Fact is, the radical right wing budget proposed by radical right Ryan gets lots of coverage. FAIR noted that he was on Meet the Press 4/10, Face the Nation 4/17, ABC’sThis Week 5/1, PBS News Hour (one on one) 5/1, ABC Good Morning America 4/13, and he’s been profiled personally, showing that he has learned the key to Reagan’s success–you can say the most absurd things that are ultimately extraordinarily dangerous for ordinary people, and get ordinary people to think you are great, just by smiling and coming across as “genuine” and acting like you believe the lies you are spreading. Be a good actor, that is, and you can move the corporatist agenda forward at huge cost to ordinary Americans, because they will (regrettably) trust in your (fake) genuineness that you will do right by them. The budget plan has been covered in nightly news shows many times–though not with the kind of piercing analysis that would expose its corporatist bones for what it is. Instead, in the segments I’ve watched, it is almost always treated as though it is what it claims to be, an attempt to put the US on sound fiscal footing. That’s simply bullshit. It’s an attempt to eliminate the New Deal and move the US back to the pre-New Deal period when regulators were weak-kneed and Business could pretty much do whatever it wanted, and the military would serve Big Business interests around the globe.

Fact is, a very reasonable budget proposed by the Congressional Progressive Caucus, “The People’s Budget”, that is based on sound economics, has gotten almost no coverage at all. What does it do? It increases tax on the wealthy (after a decade of their enjoying super-rich tax cuts), cuts military spending (after decades of enormous investments in the military, with the base budget for Defense doubling between 2000 and 2009 under George W. Bush), and imposes on a tax on Wall Street speculation (the kind of speculation that got us into a Great Recession that the rich have eased through and ordinary Americans are still suffering enormously from). The Budget proposes investments in public infrastructure that would spur economic growth, create jobs and ensure that the US does not continue to move towards third-world status in terms of its infrastructure. It includes a new public health insurance option as part of the national exchanges for health care plans, providing economies of scale and lower premiums. It also preserves Social Security benefits by raising the taxable amount of income.

Under the current system, income above a taxable maximum is not subject to any Social Security tax, meaning that high-income individuals pay less as a share of their income than everyone else. As income inequality has widened, a greater share of income has fallen outside of the taxable maximum, with the percent of earnings covered by the program slipping from 91% in 1983 to just 83% in 2009.

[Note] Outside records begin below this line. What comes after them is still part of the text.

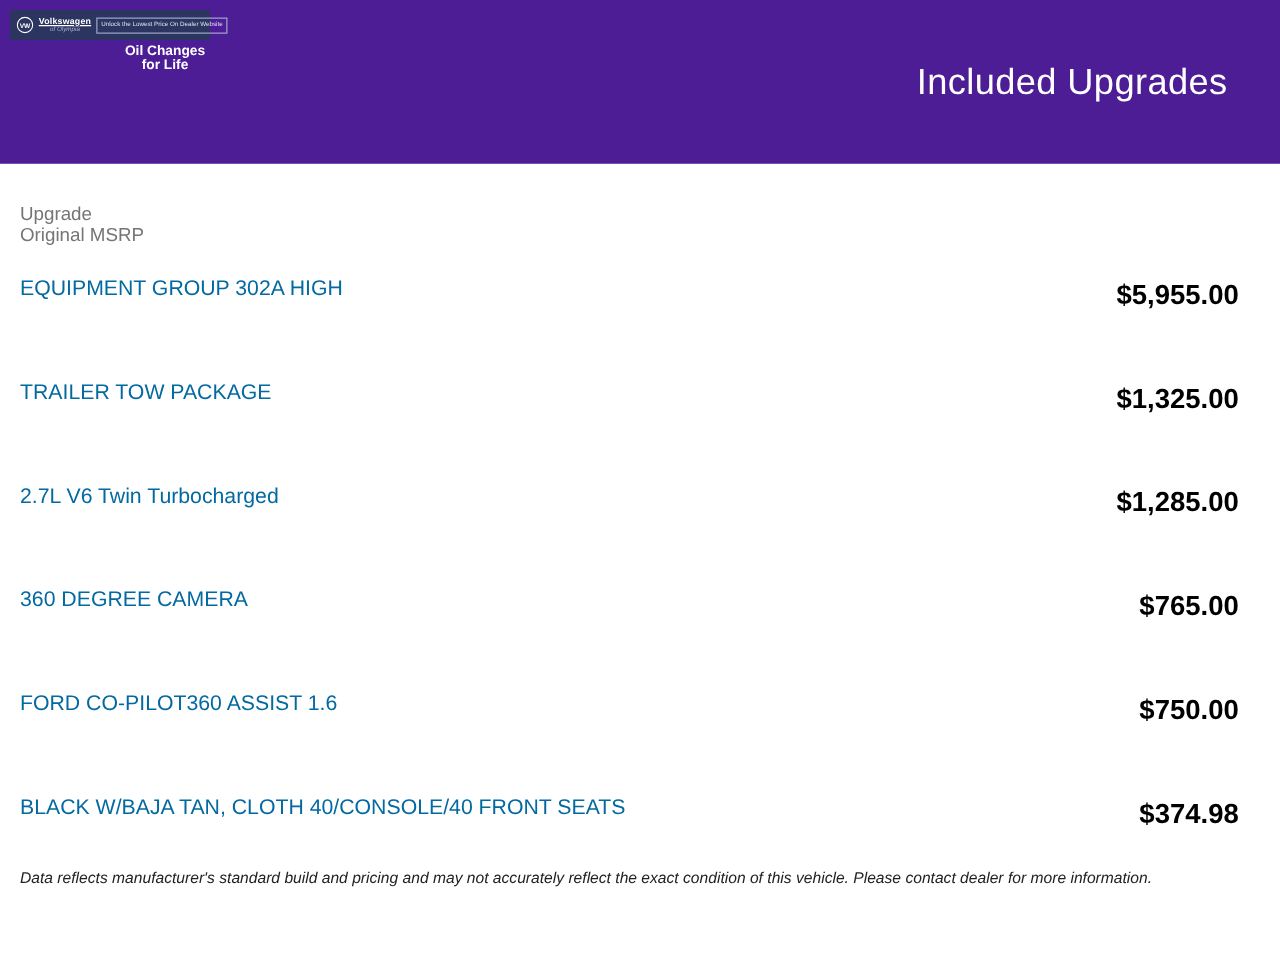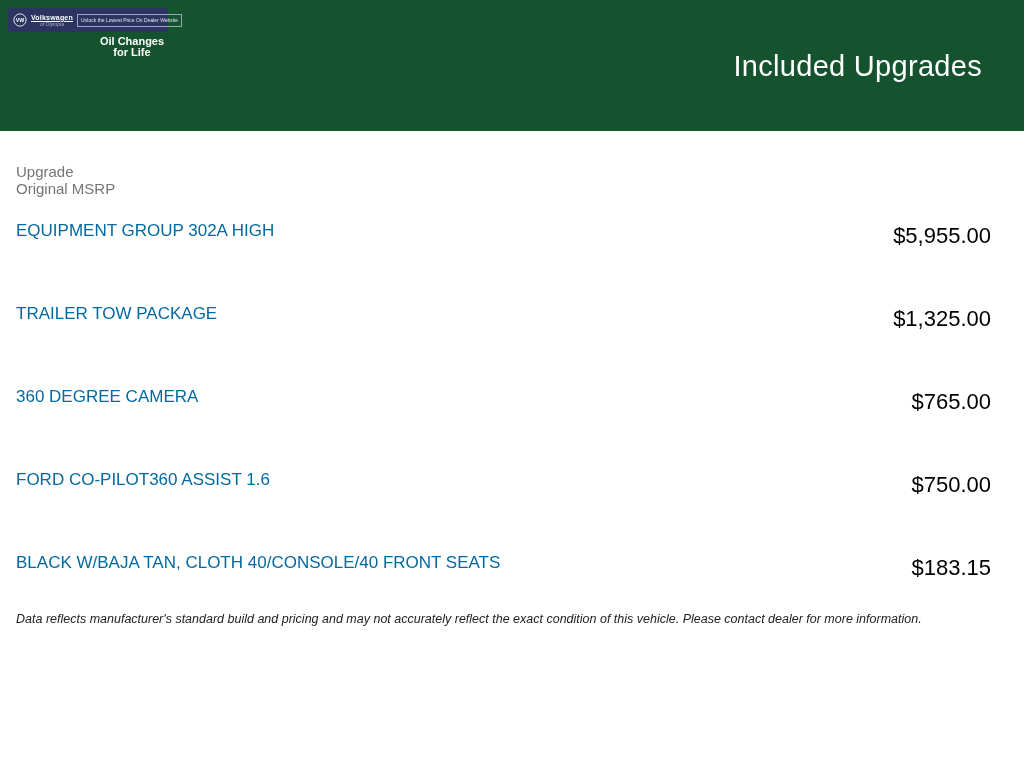--- a/index.html
+++ b/index.html
@@ -6,21 +6,21 @@
   html, body {
     width: 1024px; height: 768px;
     background: #ffffff;
     font-family: "Liberation Sans", sans-serif;
     overflow: hidden;
   }
   
   .header {
     position: relative;
     width: 1024px; height: 131px;
-    background: #14532d;
+    background: #4c1d95;
   }
   .dealer-banner {
     position: absolute;
     left: 8px; top: 8px;
     width: 160px; height: 24px;
     background: #2b3560;
     display: flex;
     align-items: center;
     padding: 0 5px;
     gap: 4px;
@@ -80,21 +80,21 @@
   .row-name {
     padding-top: 23px;
     max-width: 540px;
     font-size: 17px;
     color: #0369a1;
     line-height: 22px;
   }
   .row-price {
     padding-top: 26px;
     font-size: 22px;
-    font-weight: normal;
+    font-weight: bold;
     color: #000000;
     white-space: nowrap;
     text-align: center;
   }
   
   .disclaimer {
     padding: 0 16px;
     font-size: 12.5px;
     font-style: italic;
     color: #222222;
@@ -133,27 +133,31 @@
   <div class="rows">
     <div class="row">
       <span class="row-name">EQUIPMENT GROUP 302A HIGH</span>
       <span class="row-price">$5,955.00</span>
     </div>
     <div class="row">
       <span class="row-name">TRAILER TOW PACKAGE</span>
       <span class="row-price">$1,325.00</span>
     </div>
     <div class="row">
+      <span class="row-name">2.7L V6 Twin Turbocharged</span>
+      <span class="row-price">$1,285.00</span>
+    </div>
+    <div class="row">
       <span class="row-name">360 DEGREE CAMERA</span>
       <span class="row-price">$765.00</span>
     </div>
     <div class="row">
       <span class="row-name">FORD CO-PILOT360 ASSIST 1.6</span>
       <span class="row-price">$750.00</span>
     </div>
     <div class="row">
       <span class="row-name">BLACK W/BAJA TAN, CLOTH 40/CONSOLE/40 FRONT SEATS</span>
-      <span class="row-price">$183.15</span>
+      <span class="row-price">$374.98</span>
     </div>
   </div>
 </div>
 
 <div class="disclaimer">Data reflects manufacturer's standard build and pricing and may not accurately reflect the exact condition of this vehicle. Please contact dealer for more information.</div>
 
 </body></html>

See the Economic Policy Institute for a technical analysis of the proposals, here.

Why is it that media covers the obscene Ryan plan and ignores the reasonable Progressive Caucus proposal? Probably because the radical right budget proposed by Ryan satisfies all the points of the corporatist agenda–cutting funds to support Social Security, Medicare and Medicaid, the social programs that blunt the edge of brute capitalism while keeping the gravy train going for the military-industrial-financial complex. Also, the Ryan budget is built on the same ideas of reagonomics that get touted as wonder workers even while they have wreaked economies from ours to Argentinas. Free marketarianism doesn’t work, never has, never will–it is brute capitalism that allows big business, and especially multinational corporations, to exploit little people at will while the few elite at the top (managers and owners) reap all the benefits.l That’s the Ryan budget in short. Instead of restoring the taxes on the wealthy to where they were before the George W. Bush regime in which economic idiocy reigned supreme along with neoliberal warmongering thinking that led us into two huge neverending wars that feed the military-industrial business machine, the Ryan budget would cut programs that make the difference between a decent life and a miserable one for aged and sick and poor Americans, while handing big business every gift it asks for.

And maybe because the corporate owners of corporate media are support the corporatist agenda to keep ordinary people from having real information about options that are in their interest, so that it will be easier to pass legislation (and issue court rulings) that favor multinational corporations over people.